[Tweeters] more on suet and suet blocks

Pterodroma at aol.com Pterodroma at aol.com
Fri Dec 13 10:45:18 PST 2013


It's "high end" rather expensive, yes, but those commercially available
suet blocks at places like "Wild Birds Unlimited" are my #1 choice since I'm
too lazy to bother messing with making the stuff myself. And besides, I
don't have any other pets, e.g. dogs or cats or children to feed, take to the
vet, and constantly clean up after. The wild birds are my "pets", they're
outside, they take good care of themselves, and the cost of feeding
including even the 'expensive' suet blocks is cheaper in the long run than the
other 'pet' alternatives. However, it does get to be a bit much come
July-August when the Pileated Woodpeckers come around each year with their latest
brood of younglings in tow and there can be as many as FIVE Pileated
Woodpeckers pecking away at that one small suet block mounted on the tree trunk at
one time. During that summer period, needless to say it doesn't take long
for a family of Pileated Woodpeckers to completely wipe out that brand new
$6 to $7 suet block I had put up just that morning, sometimes all gone in
just one day, two tops. They eat better than I do, ...or at least their
tastes are more expensive than mine!

As mentioned earlier, I AVOID at all costs suet blocks that contain
peanuts, peanut butter, peanut anything! Those ones simply become an instant
squirrel magnet. I can afford and justify the woodpeckers and other birds,
but NOT the squirrels. Fortunately, those insect infused suet blocks e.g.
"Oregon Suet Block" (cool weather - fall, winter, spring) and "Cascade Summer
Suet Block" (warm season - summer, early fall), both are peanut free and
the squirrels if there are squirrels around don't like or bother those at
all, just the birds, and the squirrels, if any, just get angry with me. But
so what; what else can they do? Go out and play in the traffic?

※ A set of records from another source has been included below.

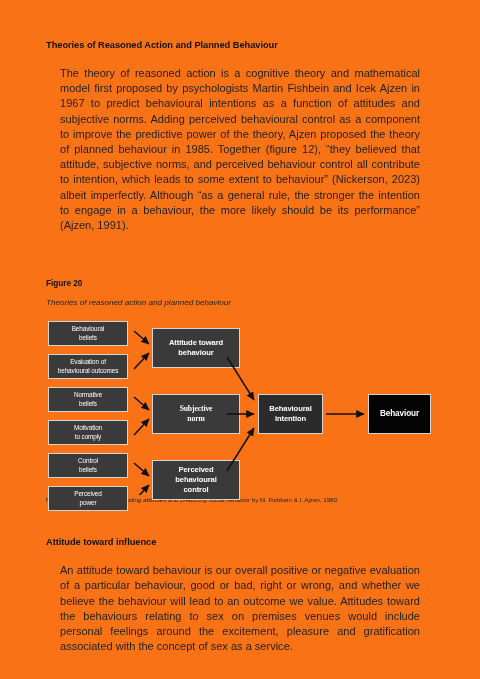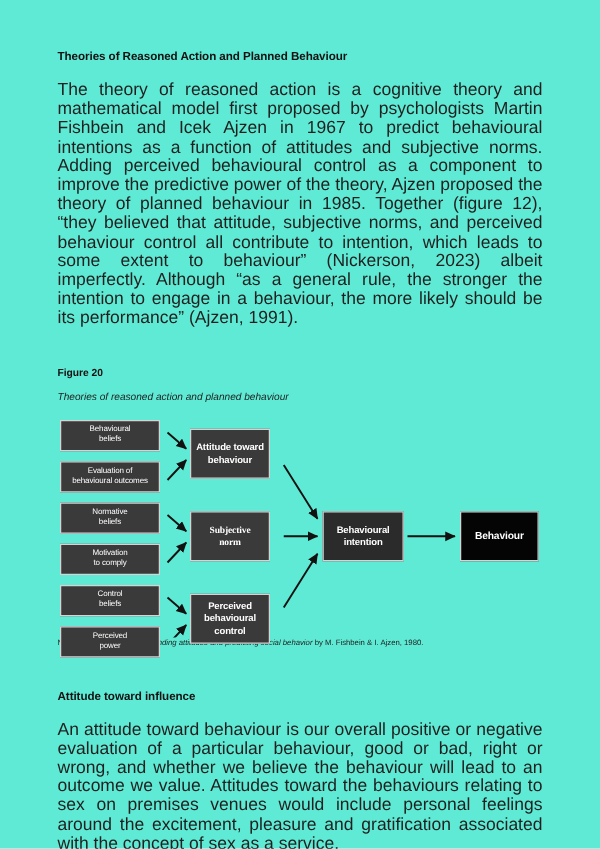--- a/index.html
+++ b/index.html
@@ -13,43 +13,43 @@
     position: relative;
     font-family: "Liberation Sans", sans-serif;
     color: #1a1a1a;
     overflow: hidden;
   }
   .page {
     position: absolute;
     left: 0; top: 0;
     width: 480px;
     height: 679px;
-    background: #5eead4;
+    background: #f97316;
     padding: 0;
     box-sizing: border-box;
   }
   .content {
     position: absolute;
     left: 46px;
     top: 38px;
     width: 388px;
   }
 
   h2.section-heading {
     font-size: 9.3px;
     font-weight: bold;
     line-height: 14px;
     margin: 0 0 12px 0;
     letter-spacing: -0.05px;
     color: #111111;
   }
   p.body-text {
-    font-size: 14px;
+    font-size: 11px;
     line-height: 15.2px;
-    margin: 0;
+    margin: 14px;
     text-align: justify;
     color: #1f1f1f;
     letter-spacing: 0.01px;
   }
 
   .gap-lg { height: 30px; }
 
   .fig-number {
     font-size: 8.2px;
     font-weight: bold;
@@ -97,21 +97,21 @@
     line-height: 8.4px;
     font-weight: normal;
     width: 80px;
     height: 25px;
   }
   .node.mid-node {
     background: #3a3a3a;
     border: 1.6px solid #d4d4d4;
     font-size: 7.6px;
     line-height: 10px;
-    width: 64px;
+    width: 88px;
     height: 40px;
   }
   .node.intent-node {
     background: #2b2b2b;
     border: 1.6px solid #d4d4d4;
     font-size: 7.6px;
     line-height: 10px;
     width: 65px;
     height: 40px;
   }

And if you ever wondered how these commercial suet blocks are made and
everything that goes into the process including the insects, flies, maggots,
you might find this quite interesting and entertaining, an episode from the
Discovery Channel's "Dirty Jobs" that aired way back on February 10, 2009,
where Mike Rowe visits and engages the Payette, Idaho home of the "Oregon
Suet Block". I heard somewhere once long ago that this outfit used to
actually be IN Oregon before moving to Idaho after having been kicked out of the
State for fostering mass fly infestations amidst the horrendous smell
which upset the towns people. Whether that's true or not, I don't know, maybe
urban myth, but maybe a grain of truth. The segment pertaining to this
subject is literally a TV show on your computer minus the commercials and runs
for the first 22 minutes of that Feb 10, 2009 episode at this link:
_Skip on Dirty Jobs ("Discovery")_
(http://www.penceland.com/cgi-bin/play_flv.pl?filename=Skip_on_Dirty_Jobs.flv&width=485&height=390&title=Sk
ip%20on%20Dirty%20Jobs)

Try doing something similar in YOUR home! :-))

Here's a couple links pertaining to the Oregon Suet Block outfit and
products in Payette, Idaho:
(1) _Skipio's Wild Bird Fare (Oregon suet block)_
(http://www.skipios.com/Skipio_s_Wild_Bird_Fare.html)
(2) _Skipio's - home page_ (http://www.skipios.com/Home_Page.html)


A couple months ago or so, "Wild Birds Unlimited" (Bel/Red store at least)
began offering another line of suet blocks in addition to the popular
"Oregon" varieties which contain meal worms, some with peanut matter, some
without, made and marketed by a SoCal outfit called "Pacific Bird and Supply
Co., Inc". So, I've been experimenting with some of those non-peanut types
(of course!) lately and actually they are pretty good. One ("Insect + Hot
Pepper Suet") has added hot pepper flakes advertised as a squirrel
deterrent, another without ("High Energy Suet"), and of course there's a bunch of
others containing some rendition of peanut matter. Either way in my case, #1
and #2, no squirrels, and the birds don't seem to mind the hot pepper
component either. So, my strategy this winter so far is to simply rotate the
varieties each time it's time to install a new suet block. That way, it
keeps the birds guessing and keeps them on their toes in having to get used to
the new rotating menu instead of just coming to accept the same old tried
and true insect infused "Oregon Suet Block". They all take to all these
renditions quite readily but just a bit slower by virtue of changing the pace
and that cuts down the consumption rate and saves a wee bit of money in
the long run.

Disclaimer! I am in no way connected to companies and products named in
this post, financially or otherwise. Just merely saying what I've found
that works for me and that I am happy enough for that.